Ruderman-Kittel-Kasuya-Yosida interactions on a bipartite lattice

Carrier-mediated exchange coupling, known as Ruderman-Kittel-Kasuya-Yosida (RKKY) interaction, plays a fundamental role in itinerant ferromagnetism and has great application potentials in spintronics. A recent theorem based on the imaginary-time method shows that the oscillatory RKKY interaction becomes commensurate on bipartite lattice and predicts that the effective exchange coupling is always ferromagnetic for the same sublattice but antiferromagnetic for opposite sublattices. We revisit this important problem by real- and imaginary-time methods and find that the theorem misses important contributions from zero modes.
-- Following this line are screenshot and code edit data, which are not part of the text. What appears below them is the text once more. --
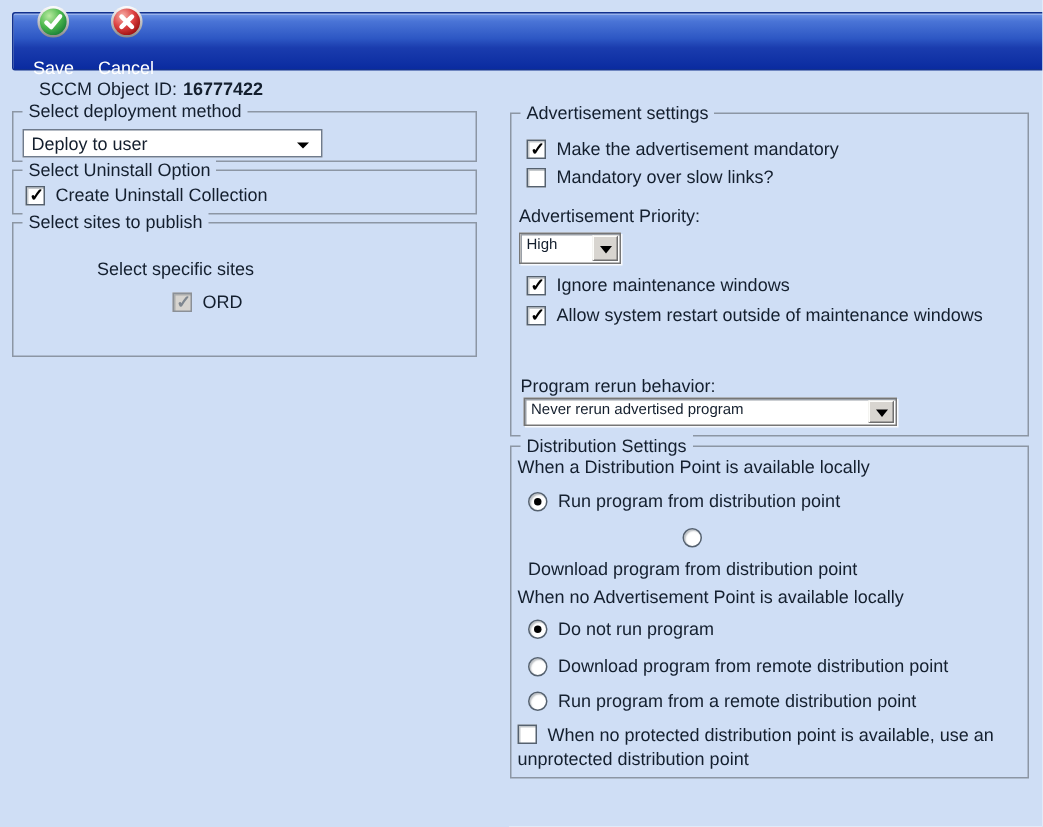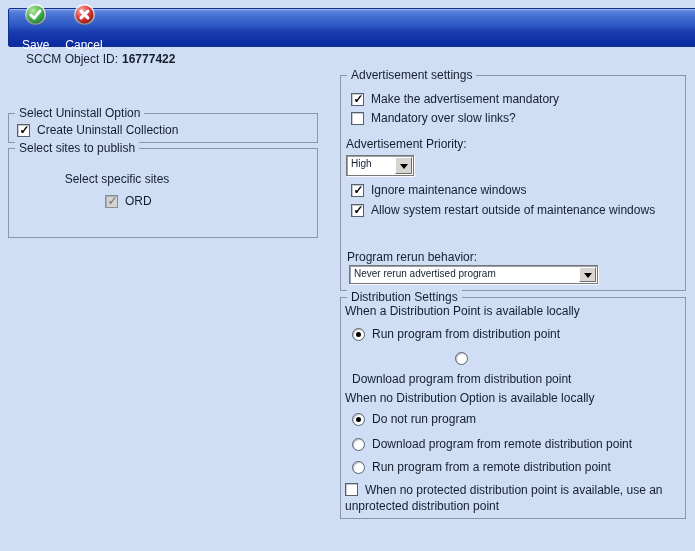"Select deployment method" div.groupbox { html: none -> <div> <div>Select deployment method</div> <div> <span>Deploy to user</span> <span></span> </div> </div> }
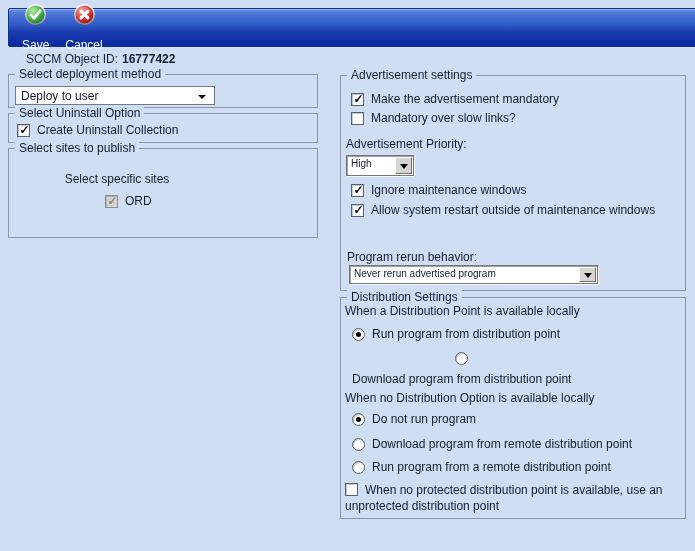"ORD" div.row { left: 64px -> 74px }
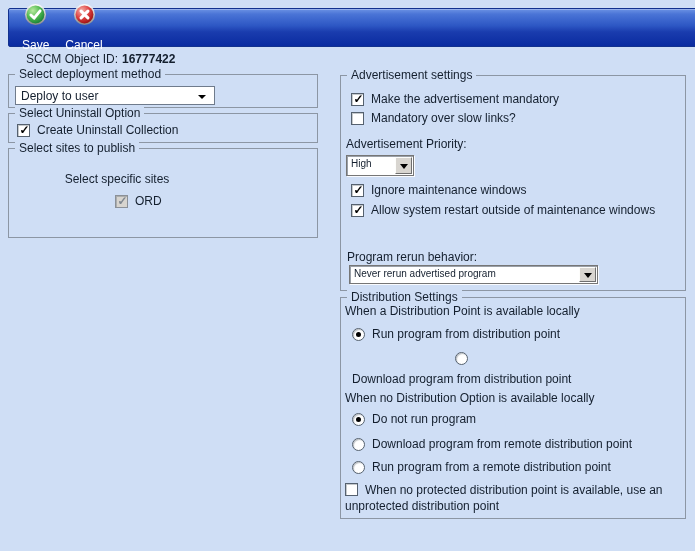"When no Distribution Option is" div.slabel { text: Distribution Option -> Advertisement Point }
To illustrate the importance of zero modes, we study the spin susceptibility in graphene nanoribbons numerically. The effective exchange coupling is largest on the edges but does not follow the predictions from the theorem.

Figure 1

(Color online) A zigzag graphene nanoribbon with width $L_y=12$, length $L_x$, and sublattices represented by squares and circles. Each site is defined by integral values of $x$ and $y$, e.g., the rectangle contains all sites with $x=2$.

Figure 2

(Color online) The static spin susceptibility $\chi \left(x,1;x^{\prime },y^{\prime }\right)$ for a zigzag graphene nanoribbon at zero temperature. The edge response dominates and so we choose $y^{\prime }=1,L_y$ for a symmetric nanoribbon $L_y=12$—(a) at half-filling $\mu =0$, (b) at slight doping $\mu =0.01$—and a asymmetric nanoribbon $L_y=10$—(c) at half-filling $\mu =0$, (d) at slight doping $\mu =0.01$.